メンバーはそれまで、「兵役の義務は果たす」と自ら口にしてきた。

BTSの兵役に対する関心は韓国内外で高く、記者会見などでは年齢的に最初に行くことになるJINさんが答えるのが常だった。

記者会見や、テレビ番組で質問されたときには「大韓民国の青年として兵役は当然のことだと考えている」「国からの招集があればいつでも応じる予定です」「メンバーたちともよく話しますが、兵役には皆が応じる予定です」などと話していた。

年齢的にはJINさんの次に兵役に行くことが想定されるSUGAさん(29)は、自作曲の中で「軍には行く時になったら行くから…(中略)黙ってろ」と苛立ちを表していたこともある。

だが今年4月、アメリカラスベガスでのコンサート前での会見で質問されたJINさんは「行く」とは言わず「兵役については会社に一任しています」と答えた。

この言葉に、ネットでは「やはり特例で免除されるのを待っている」「今まで行くといっていたのは噓か」と非難があふれた。

この発言についてJINさんは、「僕も非正規職なので。再契約して仕事を続けないといけないのに、会社と違うことを言うわけにもいかないじゃないですか」とユーモアを交えて説明した。

所属事務所のHYBEは、利益の大部分をBTSに依存してきた。メンバーの入隊は株価にも影響する。可能なら兵役に行かずに済むようにしたかったというのが本音かもしれない。

結局、発表のタイミングは釜山の万博誘致コンサートの2日後。「涙のコンサートにはしたくない」というJINさんの希望が考慮された。これが、入隊前に7人がそろう最後のコンサートになった。

グローバル人気とともに「国益」「国威発揚」…国会で審議

BTSの兵役問題が議論になり始めたのは、2018年ごろからだ。

この年、アメリカビルボードのアルバムチャートで、BTSの二つのアルバムが1位、北米を含む世界ツアーでもチケットを完売させるなど、グローバルな人気が話題になった。

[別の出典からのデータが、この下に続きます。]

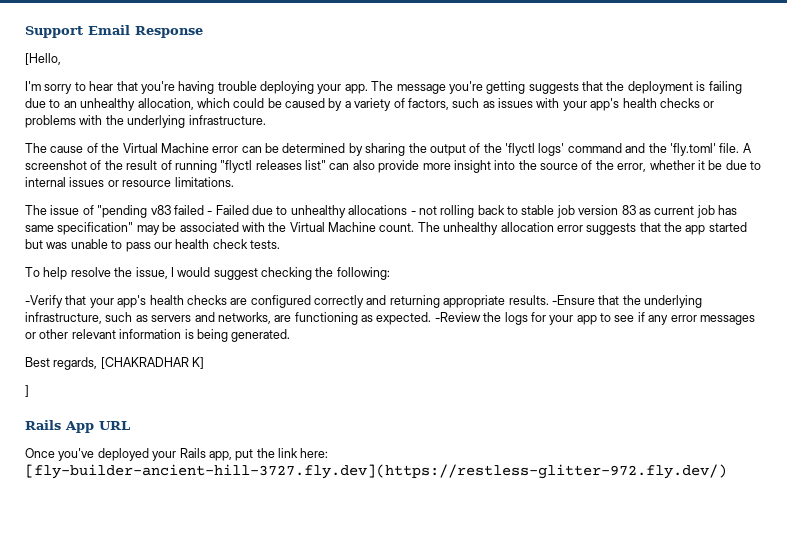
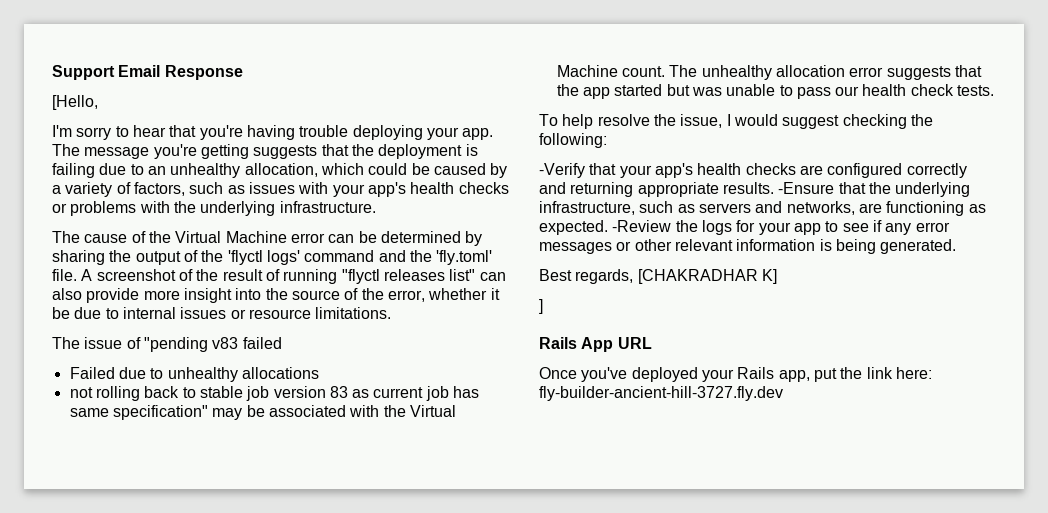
- The issue of "pending v83 failed - Failed due to unhealthy allocations - not rolling back to stable job version 83 as current job has same specification" may be associated with the Virtual Machine count.
+ The issue of "pending v83 failed
+ Failed due to unhealthy allocations
+ not rolling back to stable job version 83 as current job has same specification" may be associated with the Virtual Machine count.
- Once you've deployed your Rails app, put the link here: [fly-builder-ancient-hill-3727.fly.dev](https://restless-glitter-972.fly.dev/)
+ Once you've deployed your Rails app, put the link here: fly-builder-ancient-hill-3727.fly.dev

徴兵制がとられている韓国の男性には18歳から28歳までの間に約2年間の兵役義務があるが、その期間や内容が大幅に変わる「特例制度」がある。

オリンピックでのメダリストなどのスポーツ選手や、国際的なコンクールで優勝したクラシック音楽の演奏家、またはバレエなどの分野では「国威発揚」に貢献したとされて適用され、キャリアの中断なく活動を続けられるようにするものだ。

サッカー・プレミアリーグのソン・フンミン選手も、2018年のアジア大会での金メダル獲得で対象となった。

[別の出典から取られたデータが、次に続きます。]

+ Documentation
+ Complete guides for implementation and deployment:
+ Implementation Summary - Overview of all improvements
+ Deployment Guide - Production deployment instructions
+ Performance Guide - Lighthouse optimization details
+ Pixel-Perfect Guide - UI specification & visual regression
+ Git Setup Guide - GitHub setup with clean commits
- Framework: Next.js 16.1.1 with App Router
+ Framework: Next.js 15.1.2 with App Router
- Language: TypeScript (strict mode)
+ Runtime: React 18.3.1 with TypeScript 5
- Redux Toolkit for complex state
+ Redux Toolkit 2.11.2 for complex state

そんななか、メダリスト同様に国威発揚に貢献しているBTSに特例がないのは「不公平ではないか」という声が、政治家などから上がったのだ。

経済効果も指摘された。韓国のあるシンクタンクは「BTSが韓国経済に毎年36億ドルを貢献している」と分析したこともある。彼らが兵役で2年間活動できないのは「国家的損失」であるという論だ。

そんな世論や政治家からの声を背景に、韓国の国会でも審議されるようになった。その結果2020年12月、兵役の「免除」ではなく、30歳まで入隊を先送りできる対象として「大衆文化芸術分野の優秀者」を含める法改正が成立した。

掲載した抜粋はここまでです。